[DATA FOR REVIEW — start]
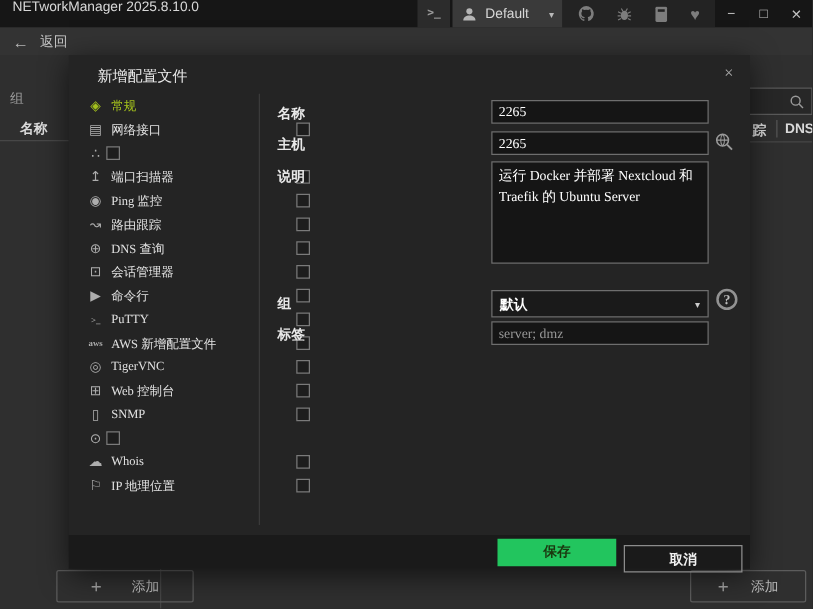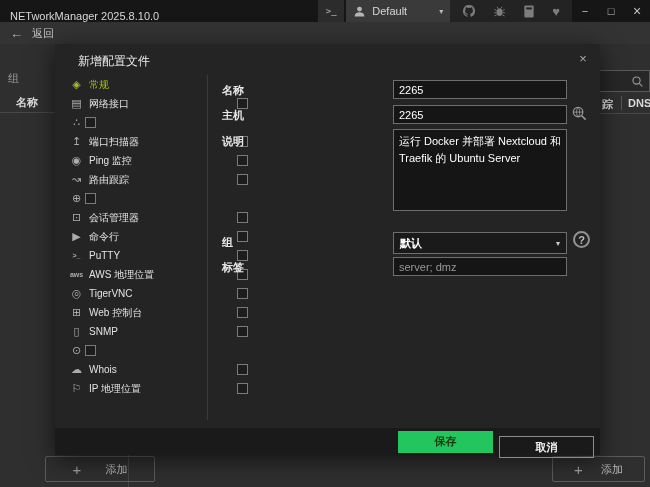--- a/index.html
+++ b/index.html
@@ -9,7 +9,7 @@
 
   
   .titlebar{position:absolute;top:0;left:0;right:0;height:22px;background:#161616;
-            display:flex;align-items:flex-end;color:#d8d8d8;font-size:11px;}
+            display:flex;align-items:flex-start;color:#d8d8d8;font-size:11px;}
   .tb-title{margin-left:10px;flex:1;white-space:nowrap;}
   .tb-right{display:flex;align-items:center;height:22px;}
   .tb-terminal{width:26px;height:22px;background:#2c2c2c;color:#9c9c9c;display:flex;

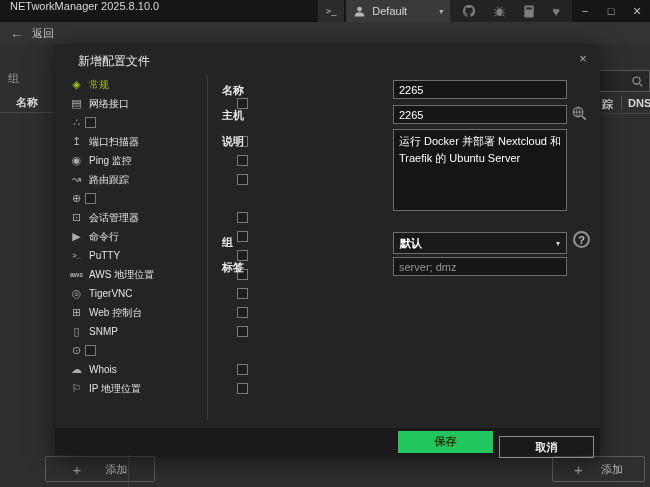--- a/index.html
+++ b/index.html
@@ -14,7 +14,7 @@
   .tb-right{display:flex;align-items:center;height:22px;}
   .tb-terminal{width:26px;height:22px;background:#2c2c2c;color:#9c9c9c;display:flex;
                align-items:center;justify-content:center;font:bold 9px "DejaVu Sans Mono",monospace;}
-  .tb-profile{width:104px;height:22px;background:#3a3a3a;display:flex;align-items:center;
+  .tb-profile{width:88px;height:22px;background:#3a3a3a;display:flex;align-items:center;
               padding:0 7px;gap:6px;margin-left:2px;}
   .tb-profile .caret{margin-left:auto;color:#b9b9b9;font-size:8px;}
   .tb-icons{display:flex;align-items:center;height:22px;background:#232323;padding:0 12px;gap:17px;color:#7d7d7d;}

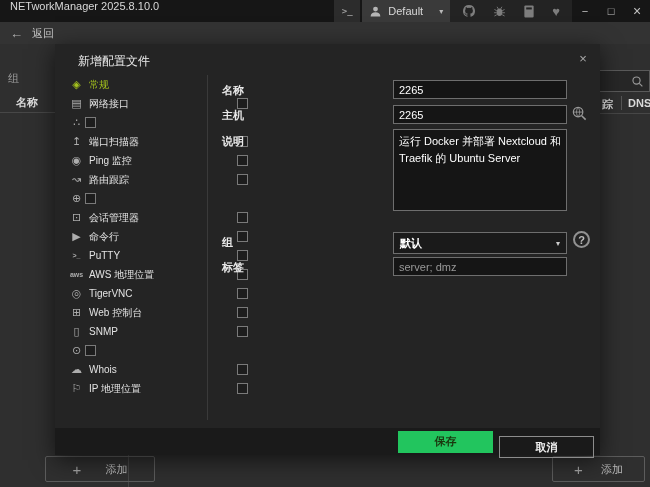--- a/index.html
+++ b/index.html
@@ -48,7 +48,7 @@
 
   
   .dialog{position:absolute;left:55px;top:44px;width:545px;height:411px;background:#242424;
-          box-shadow:0 5px 22px rgba(0,0,0,0.6);color:#e6e6e6;}
+          box-shadow:0 5px 22px rgba(0,0,0,0.6);color:#e6e6e6;font-family:Liberation Serif, serif;}
   .dlg-title{position:absolute;left:23px;top:9px;font-size:12px;color:#ececec;}
   .dlg-close{position:absolute;right:8px;top:6px;width:18px;height:16px;display:flex;align-items:center;
              justify-content:center;color:#a8a8a8;font-size:13px;}

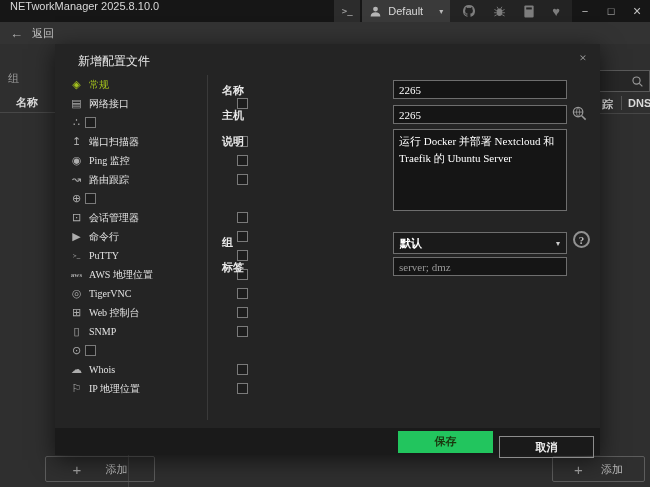--- a/index.html
+++ b/index.html
@@ -209,6 +209,7 @@
 
         <div class="side-item">
           <span class="si-icon">⊕</span>
+          <span class="si-label">DNS 查询</span>
           <span class="checkbox"></span>
         </div>
 

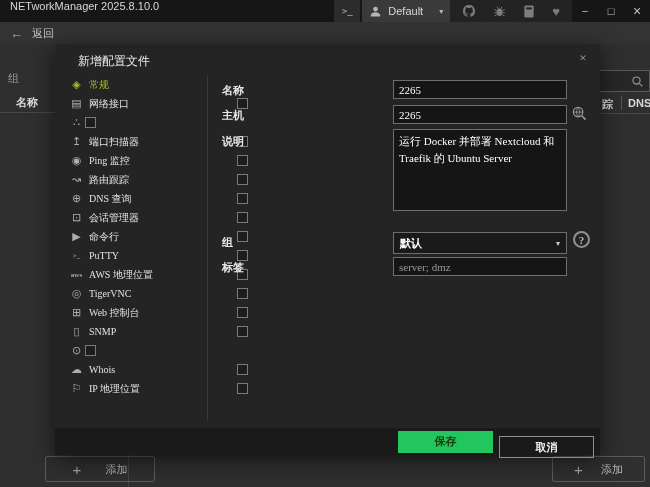--- a/index.html
+++ b/index.html
@@ -233,7 +233,7 @@
 
         <div class="side-item">
           <span class="si-icon small">aws</span>
-          <span class="si-label">AWS 地理位置</span>
+          <span class="si-label">AWS 新增配置文件</span>
           <span class="checkbox"></span>
         </div>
[DATA FOR REVIEW — finish]
- _WHAT YOU HAVE TO DO_:
Look through the material and find each line that includes "content", then copy it.

- _WRITTEN RESPONSE_:
                align-items:center;justify-content:center;font:bold 9px "DejaVu Sans Mono",monospace;}
              justify-content:center;color:#a8a8a8;font-size:13px;}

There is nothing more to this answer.